# Excerpted records:
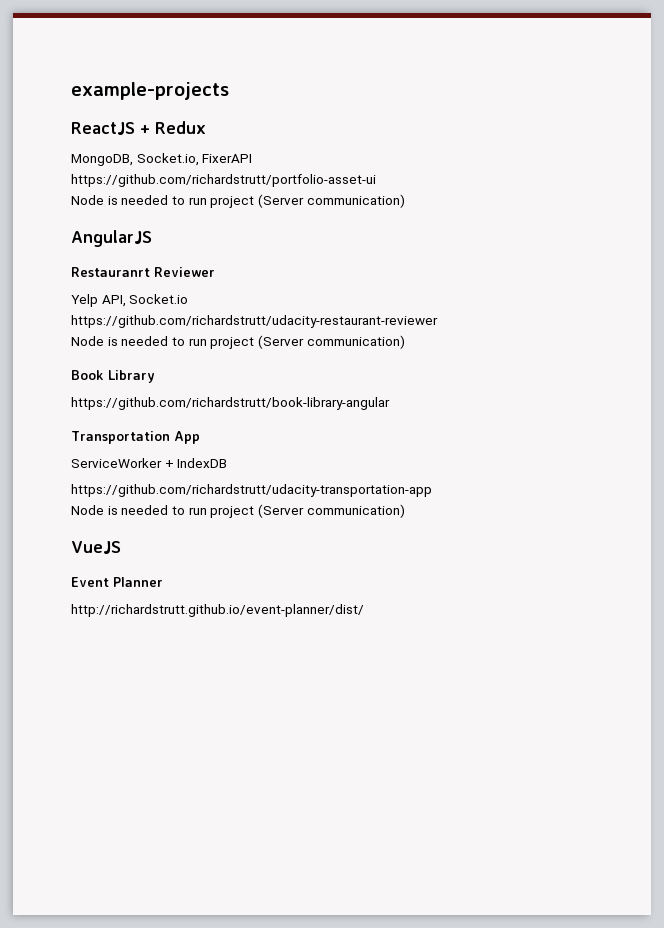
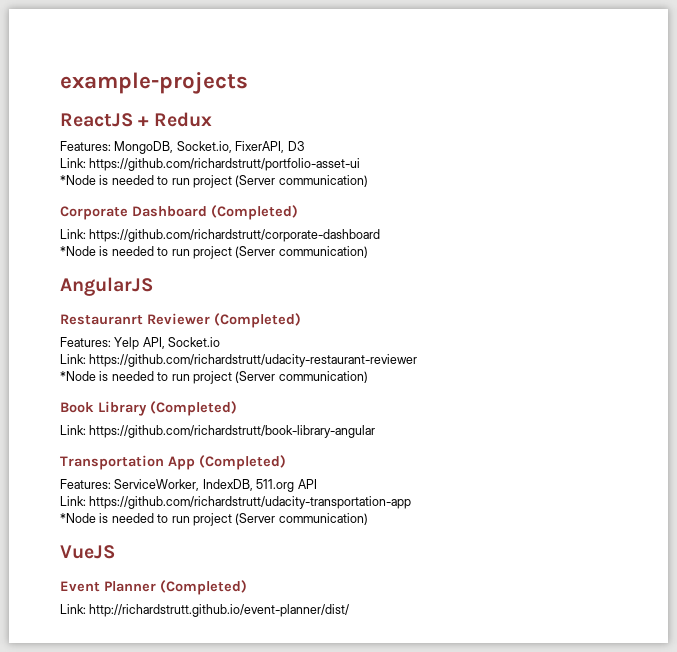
(206, 127) none -> [60,141,111,151] Features:
[202,154,253,163] [71,174,376,187] [71,195,104,205] FixerAPI // https://github.com/richardstrutt/portfolio-asset-ui // Node -> [235,141,304,153] [60,158,361,171] [60,175,368,188] [60,205,298,220] [60,229,381,242] [60,246,96,256] FixerAPI, D3 // Link: https://github.com/richardstrutt/portfolio-asset-ui // *Node is needed to run project (Server communication) // Corporate Dashboard (Completed) // Link: https://github.com/richardstrutt/corporate-dashboard // *Node
(215, 272) // -> [214,313,301,328] [60,337,111,347] (Completed) // Features:
(189, 299) none -> [60,354,86,364] Link:
[71,336,104,346] Node -> [60,371,96,381] *Node
(155, 376) // -> [150,401,237,416] [60,425,86,435] (Completed) // Link:
[71,458,228,468] // ServiceWorker + IndexDB // -> [199,455,286,470] [60,479,317,492] [60,496,86,506] (Completed) // Features: ServiceWorker, IndexDB, 511.org API // Link:
[71,505,104,515] Node -> [60,513,96,523] *Node
(163, 582) // -> [160,580,247,595] [60,604,86,614] (Completed) // Link:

# Activity:
Starting with the line that contains "(189, 299) none", print each line through the last one in the listing. Include both end lines and add nothing.

# Solution:
(189, 299) none -> [60,354,86,364] Link:
[71,336,104,346] Node -> [60,371,96,381] *Node
(155, 376) // -> [150,401,237,416] [60,425,86,435] (Completed) // Link:
[71,458,228,468] // ServiceWorker + IndexDB // -> [199,455,286,470] [60,479,317,492] [60,496,86,506] (Completed) // Features: ServiceWorker, IndexDB, 511.org API // Link:
[71,505,104,515] Node -> [60,513,96,523] *Node
(163, 582) // -> [160,580,247,595] [60,604,86,614] (Completed) // Link:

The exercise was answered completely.